Body Count: 7 or 9 depending how you look at it…


A minor early entry in the stalker cycle, which flatters the legacy of Halloween by blatantly copying it right down to the tinkering piano score… Lazy for sure, but there’s more to He Knows You’re Alone than just recreations of other films. Some spoilers follow…

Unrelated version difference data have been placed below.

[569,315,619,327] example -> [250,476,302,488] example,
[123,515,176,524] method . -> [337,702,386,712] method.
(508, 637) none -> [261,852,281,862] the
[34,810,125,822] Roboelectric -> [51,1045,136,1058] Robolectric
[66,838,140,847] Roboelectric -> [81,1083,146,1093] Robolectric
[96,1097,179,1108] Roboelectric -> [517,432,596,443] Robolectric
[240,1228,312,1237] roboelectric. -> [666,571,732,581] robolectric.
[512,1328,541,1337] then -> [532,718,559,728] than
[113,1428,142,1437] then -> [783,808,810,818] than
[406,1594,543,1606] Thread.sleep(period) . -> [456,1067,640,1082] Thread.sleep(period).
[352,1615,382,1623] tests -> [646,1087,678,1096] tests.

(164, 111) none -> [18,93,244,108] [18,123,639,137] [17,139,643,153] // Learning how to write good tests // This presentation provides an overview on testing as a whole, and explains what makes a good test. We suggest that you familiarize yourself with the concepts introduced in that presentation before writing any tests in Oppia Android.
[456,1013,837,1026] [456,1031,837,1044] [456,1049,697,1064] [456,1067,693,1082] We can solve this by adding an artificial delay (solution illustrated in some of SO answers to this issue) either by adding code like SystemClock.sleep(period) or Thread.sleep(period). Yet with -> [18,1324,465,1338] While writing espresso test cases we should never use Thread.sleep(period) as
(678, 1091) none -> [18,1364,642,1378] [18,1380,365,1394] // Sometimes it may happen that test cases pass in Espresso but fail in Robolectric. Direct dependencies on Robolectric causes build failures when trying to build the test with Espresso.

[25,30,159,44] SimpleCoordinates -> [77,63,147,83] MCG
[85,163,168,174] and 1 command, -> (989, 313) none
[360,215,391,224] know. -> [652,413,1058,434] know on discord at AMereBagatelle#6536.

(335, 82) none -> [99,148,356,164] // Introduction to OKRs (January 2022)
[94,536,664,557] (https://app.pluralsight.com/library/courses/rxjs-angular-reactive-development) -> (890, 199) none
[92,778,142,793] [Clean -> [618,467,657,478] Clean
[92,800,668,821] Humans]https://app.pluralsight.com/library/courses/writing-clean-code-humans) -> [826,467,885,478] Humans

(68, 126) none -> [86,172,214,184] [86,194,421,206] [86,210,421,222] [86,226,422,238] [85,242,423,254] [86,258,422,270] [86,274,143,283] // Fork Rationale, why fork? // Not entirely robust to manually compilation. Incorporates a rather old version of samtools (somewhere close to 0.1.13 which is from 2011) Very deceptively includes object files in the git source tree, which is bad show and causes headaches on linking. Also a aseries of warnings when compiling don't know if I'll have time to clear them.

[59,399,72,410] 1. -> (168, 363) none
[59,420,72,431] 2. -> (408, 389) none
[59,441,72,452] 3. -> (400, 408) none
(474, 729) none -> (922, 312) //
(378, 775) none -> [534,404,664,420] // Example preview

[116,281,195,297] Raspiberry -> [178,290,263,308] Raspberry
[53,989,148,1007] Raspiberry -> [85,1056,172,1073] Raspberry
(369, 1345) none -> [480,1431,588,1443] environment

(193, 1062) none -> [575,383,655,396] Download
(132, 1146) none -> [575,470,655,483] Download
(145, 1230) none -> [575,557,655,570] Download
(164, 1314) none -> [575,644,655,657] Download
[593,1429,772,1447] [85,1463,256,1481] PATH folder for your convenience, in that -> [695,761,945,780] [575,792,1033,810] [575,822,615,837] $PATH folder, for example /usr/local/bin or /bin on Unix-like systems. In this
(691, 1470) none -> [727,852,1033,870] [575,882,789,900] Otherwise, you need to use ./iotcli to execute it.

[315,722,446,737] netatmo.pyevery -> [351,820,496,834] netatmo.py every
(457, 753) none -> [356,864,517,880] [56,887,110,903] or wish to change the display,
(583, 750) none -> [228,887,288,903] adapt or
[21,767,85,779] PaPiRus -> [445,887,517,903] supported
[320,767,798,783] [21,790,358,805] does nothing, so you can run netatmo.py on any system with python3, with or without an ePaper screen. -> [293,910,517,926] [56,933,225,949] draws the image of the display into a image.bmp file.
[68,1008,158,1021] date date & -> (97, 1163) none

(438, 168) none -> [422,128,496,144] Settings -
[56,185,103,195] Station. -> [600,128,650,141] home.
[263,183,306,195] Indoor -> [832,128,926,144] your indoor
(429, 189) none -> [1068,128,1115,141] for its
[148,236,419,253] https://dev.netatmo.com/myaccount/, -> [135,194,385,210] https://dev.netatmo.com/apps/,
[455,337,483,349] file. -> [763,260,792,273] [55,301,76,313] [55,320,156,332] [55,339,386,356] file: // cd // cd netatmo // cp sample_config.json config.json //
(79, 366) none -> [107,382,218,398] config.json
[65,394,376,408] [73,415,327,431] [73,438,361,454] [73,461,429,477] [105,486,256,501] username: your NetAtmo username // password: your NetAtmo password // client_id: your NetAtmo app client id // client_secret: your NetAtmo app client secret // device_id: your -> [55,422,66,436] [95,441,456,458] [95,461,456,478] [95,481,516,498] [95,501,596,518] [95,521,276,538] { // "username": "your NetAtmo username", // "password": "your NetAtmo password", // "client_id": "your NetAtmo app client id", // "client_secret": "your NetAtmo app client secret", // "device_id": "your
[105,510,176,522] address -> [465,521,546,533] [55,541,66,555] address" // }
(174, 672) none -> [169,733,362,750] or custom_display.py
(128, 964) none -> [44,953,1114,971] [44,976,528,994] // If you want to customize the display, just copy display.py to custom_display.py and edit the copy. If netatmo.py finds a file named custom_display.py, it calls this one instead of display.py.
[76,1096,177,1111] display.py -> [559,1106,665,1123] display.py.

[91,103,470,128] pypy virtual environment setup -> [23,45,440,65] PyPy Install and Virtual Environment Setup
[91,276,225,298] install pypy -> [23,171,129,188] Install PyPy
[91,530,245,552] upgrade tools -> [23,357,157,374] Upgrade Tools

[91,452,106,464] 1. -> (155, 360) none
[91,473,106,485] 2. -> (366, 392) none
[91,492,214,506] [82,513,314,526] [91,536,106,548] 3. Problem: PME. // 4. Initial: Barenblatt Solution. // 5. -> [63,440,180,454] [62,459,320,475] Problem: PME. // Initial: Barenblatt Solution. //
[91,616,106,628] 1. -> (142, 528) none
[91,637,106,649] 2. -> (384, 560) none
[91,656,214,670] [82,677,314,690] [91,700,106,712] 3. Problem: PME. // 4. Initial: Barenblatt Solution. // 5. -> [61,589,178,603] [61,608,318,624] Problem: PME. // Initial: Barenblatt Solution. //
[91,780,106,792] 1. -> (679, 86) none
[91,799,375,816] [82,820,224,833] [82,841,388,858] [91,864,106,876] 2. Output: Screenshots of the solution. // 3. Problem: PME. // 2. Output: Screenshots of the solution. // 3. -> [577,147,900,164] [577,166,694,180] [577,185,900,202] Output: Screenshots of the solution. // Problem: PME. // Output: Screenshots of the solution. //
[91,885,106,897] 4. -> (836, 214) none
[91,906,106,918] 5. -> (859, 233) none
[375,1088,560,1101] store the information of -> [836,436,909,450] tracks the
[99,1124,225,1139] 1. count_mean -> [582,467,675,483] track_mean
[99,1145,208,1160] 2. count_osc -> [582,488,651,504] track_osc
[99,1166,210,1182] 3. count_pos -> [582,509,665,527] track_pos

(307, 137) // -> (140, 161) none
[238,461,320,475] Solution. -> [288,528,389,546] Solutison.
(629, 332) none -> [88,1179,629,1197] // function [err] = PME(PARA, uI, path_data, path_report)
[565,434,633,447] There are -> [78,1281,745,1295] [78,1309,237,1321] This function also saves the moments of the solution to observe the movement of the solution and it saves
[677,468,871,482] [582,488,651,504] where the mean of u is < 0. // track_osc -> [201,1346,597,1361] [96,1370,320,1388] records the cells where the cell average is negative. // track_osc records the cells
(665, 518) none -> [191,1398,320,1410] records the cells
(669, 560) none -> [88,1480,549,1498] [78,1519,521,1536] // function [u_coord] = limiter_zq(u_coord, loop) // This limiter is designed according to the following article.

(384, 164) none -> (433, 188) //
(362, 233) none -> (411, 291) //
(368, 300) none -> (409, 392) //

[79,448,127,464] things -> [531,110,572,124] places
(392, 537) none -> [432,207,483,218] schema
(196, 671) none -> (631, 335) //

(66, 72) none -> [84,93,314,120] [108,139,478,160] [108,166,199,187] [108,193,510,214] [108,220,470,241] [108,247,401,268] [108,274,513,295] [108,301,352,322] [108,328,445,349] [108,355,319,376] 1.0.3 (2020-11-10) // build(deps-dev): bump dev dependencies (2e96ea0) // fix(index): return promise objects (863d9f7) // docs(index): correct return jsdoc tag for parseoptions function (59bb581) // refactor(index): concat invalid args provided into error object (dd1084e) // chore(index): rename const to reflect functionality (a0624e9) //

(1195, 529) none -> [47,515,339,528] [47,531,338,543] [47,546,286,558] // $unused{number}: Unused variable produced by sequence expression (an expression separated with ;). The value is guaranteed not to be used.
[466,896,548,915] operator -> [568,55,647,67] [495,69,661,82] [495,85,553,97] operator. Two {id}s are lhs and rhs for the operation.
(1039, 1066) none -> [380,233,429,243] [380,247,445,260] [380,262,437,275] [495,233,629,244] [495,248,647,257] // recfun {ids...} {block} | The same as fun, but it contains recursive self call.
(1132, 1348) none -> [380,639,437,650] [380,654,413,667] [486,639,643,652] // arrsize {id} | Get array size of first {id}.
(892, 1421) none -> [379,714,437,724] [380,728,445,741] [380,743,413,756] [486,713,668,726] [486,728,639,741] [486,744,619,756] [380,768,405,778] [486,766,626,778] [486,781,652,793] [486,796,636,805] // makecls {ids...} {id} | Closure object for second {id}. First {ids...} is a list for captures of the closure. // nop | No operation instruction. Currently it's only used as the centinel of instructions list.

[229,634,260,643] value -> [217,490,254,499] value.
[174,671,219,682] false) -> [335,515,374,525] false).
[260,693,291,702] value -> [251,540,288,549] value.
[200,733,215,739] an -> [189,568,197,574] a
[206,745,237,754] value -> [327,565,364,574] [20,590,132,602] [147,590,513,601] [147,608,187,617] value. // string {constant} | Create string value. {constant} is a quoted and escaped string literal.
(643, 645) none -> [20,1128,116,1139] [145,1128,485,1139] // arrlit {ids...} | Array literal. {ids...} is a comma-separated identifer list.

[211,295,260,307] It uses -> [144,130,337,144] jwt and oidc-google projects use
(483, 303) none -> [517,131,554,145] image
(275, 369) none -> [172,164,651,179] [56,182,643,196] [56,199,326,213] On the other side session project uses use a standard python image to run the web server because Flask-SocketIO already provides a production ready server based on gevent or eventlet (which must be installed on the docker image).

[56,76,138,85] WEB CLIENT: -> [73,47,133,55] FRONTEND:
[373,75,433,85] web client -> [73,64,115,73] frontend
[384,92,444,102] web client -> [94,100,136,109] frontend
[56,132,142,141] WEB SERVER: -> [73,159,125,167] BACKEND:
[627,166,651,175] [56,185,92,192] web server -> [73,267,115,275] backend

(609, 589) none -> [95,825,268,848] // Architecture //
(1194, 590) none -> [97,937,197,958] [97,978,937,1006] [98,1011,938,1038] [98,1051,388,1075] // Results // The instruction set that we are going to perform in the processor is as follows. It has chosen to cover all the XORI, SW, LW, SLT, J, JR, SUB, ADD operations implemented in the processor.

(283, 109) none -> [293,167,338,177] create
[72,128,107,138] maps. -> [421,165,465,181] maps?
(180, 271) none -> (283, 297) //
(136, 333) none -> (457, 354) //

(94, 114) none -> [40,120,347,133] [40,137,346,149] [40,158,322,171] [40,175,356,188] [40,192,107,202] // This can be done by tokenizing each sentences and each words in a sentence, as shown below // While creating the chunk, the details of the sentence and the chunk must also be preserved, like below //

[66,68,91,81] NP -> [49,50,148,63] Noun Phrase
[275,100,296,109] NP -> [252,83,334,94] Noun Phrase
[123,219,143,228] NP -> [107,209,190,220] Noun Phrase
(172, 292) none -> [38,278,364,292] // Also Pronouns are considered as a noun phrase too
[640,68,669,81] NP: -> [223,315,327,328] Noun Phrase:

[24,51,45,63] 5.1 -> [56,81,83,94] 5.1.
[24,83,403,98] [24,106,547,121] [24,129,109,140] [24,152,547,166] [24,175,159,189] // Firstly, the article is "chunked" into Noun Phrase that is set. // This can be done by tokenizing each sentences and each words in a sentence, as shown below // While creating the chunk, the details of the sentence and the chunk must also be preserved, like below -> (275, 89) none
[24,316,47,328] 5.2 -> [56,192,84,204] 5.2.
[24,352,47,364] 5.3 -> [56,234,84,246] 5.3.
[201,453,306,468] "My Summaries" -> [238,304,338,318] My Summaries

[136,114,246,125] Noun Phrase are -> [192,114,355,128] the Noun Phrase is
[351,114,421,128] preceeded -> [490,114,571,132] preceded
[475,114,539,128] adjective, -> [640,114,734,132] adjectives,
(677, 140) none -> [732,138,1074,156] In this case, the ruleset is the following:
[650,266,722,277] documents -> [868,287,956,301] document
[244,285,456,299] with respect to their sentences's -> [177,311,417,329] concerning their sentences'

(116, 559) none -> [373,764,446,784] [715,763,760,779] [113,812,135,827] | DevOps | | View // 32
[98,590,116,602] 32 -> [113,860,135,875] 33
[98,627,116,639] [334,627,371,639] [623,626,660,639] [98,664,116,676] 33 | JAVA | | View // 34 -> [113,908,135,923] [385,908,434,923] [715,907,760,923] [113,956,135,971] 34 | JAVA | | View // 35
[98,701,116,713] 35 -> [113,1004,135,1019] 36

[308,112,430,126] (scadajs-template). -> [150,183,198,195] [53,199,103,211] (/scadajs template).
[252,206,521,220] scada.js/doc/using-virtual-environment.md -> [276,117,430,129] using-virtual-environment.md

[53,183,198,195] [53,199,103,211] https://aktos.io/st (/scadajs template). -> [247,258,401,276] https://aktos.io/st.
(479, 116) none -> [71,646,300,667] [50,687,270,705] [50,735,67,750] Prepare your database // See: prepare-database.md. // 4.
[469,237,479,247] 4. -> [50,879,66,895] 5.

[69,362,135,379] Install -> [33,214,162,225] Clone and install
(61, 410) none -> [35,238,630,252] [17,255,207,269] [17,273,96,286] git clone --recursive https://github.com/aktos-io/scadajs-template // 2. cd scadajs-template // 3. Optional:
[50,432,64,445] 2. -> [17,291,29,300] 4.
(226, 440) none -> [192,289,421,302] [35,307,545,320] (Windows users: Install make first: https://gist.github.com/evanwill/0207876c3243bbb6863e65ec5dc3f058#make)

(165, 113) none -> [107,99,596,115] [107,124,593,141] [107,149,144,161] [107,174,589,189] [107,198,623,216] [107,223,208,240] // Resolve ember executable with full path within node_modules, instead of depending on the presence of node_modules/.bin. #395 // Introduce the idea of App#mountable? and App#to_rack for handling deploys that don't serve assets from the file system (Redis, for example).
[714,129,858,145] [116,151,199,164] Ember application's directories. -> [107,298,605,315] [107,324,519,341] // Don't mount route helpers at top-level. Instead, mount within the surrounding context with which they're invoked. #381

Beginning with a trick involving two young women watching a cheesy slasher film (which features Russell Todd from Friday the 13th Part 2), one girl ventures off to the bathroom and thinks she’s being followed. She leaves without washing her hands and tells her nonchalant friend she doesn’t like the film and wants to go, unaware of the man shuffling into the row behind, sitting down right behind her… As the on-screen killer sickles a victim to death, the sweaty-browed, wide-eyed man behind rams a knife through the back of the chair, killing dirty-hands. The rip-off score comes in and we follow a Police Squad flashing light to the scene…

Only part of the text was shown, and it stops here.